## What you are asked to do
Among the entries below, find the lines with "detection" and copy them.
# # # # # # #
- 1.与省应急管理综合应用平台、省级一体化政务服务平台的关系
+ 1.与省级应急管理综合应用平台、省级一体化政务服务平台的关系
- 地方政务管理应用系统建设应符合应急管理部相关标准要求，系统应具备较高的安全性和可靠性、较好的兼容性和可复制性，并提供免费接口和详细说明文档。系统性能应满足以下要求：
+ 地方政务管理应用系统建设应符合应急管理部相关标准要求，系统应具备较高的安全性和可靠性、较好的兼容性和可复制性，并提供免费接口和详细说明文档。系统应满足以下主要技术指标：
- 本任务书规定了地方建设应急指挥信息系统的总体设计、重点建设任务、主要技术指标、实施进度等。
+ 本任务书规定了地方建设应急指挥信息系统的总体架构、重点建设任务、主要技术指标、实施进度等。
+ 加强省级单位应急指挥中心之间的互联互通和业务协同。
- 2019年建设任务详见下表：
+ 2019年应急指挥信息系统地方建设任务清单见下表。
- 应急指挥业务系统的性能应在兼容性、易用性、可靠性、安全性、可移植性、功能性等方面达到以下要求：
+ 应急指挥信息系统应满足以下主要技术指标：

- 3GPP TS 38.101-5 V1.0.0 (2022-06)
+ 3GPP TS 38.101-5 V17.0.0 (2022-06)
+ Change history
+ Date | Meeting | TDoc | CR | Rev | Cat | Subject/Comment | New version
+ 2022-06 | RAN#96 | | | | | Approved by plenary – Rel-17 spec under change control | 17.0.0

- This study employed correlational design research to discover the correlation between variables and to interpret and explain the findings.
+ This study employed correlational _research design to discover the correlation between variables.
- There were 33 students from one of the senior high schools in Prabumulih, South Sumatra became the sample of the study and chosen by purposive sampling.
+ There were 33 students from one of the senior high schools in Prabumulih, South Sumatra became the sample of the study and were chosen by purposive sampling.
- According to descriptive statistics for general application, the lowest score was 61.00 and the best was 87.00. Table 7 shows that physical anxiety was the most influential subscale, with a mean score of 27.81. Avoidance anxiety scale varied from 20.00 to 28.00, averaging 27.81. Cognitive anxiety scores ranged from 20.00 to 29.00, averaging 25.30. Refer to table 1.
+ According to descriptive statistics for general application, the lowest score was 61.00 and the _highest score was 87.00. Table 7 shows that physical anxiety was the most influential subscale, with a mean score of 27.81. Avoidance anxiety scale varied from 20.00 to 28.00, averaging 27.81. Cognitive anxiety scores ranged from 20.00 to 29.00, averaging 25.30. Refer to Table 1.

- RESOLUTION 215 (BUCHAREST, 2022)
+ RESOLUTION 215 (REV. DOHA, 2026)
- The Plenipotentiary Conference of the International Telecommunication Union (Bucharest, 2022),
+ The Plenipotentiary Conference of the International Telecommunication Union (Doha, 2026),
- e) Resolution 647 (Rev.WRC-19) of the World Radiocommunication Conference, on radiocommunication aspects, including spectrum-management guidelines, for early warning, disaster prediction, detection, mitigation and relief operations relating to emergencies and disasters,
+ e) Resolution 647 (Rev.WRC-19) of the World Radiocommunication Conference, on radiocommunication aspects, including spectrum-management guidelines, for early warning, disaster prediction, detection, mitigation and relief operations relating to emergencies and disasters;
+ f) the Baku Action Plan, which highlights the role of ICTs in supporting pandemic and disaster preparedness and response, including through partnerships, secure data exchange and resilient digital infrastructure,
# # # # # # #
## Finished exercise
- e) Resolution 647 (Rev.WRC-19) of the World Radiocommunication Conference, on radiocommunication aspects, including spectrum-management guidelines, for early warning, disaster prediction, detection, mitigation and relief operations relating to emergencies and disasters,
+ e) Resolution 647 (Rev.WRC-19) of the World Radiocommunication Conference, on radiocommunication aspects, including spectrum-management guidelines, for early warning, disaster prediction, detection, mitigation and relief operations relating to emergencies and disasters;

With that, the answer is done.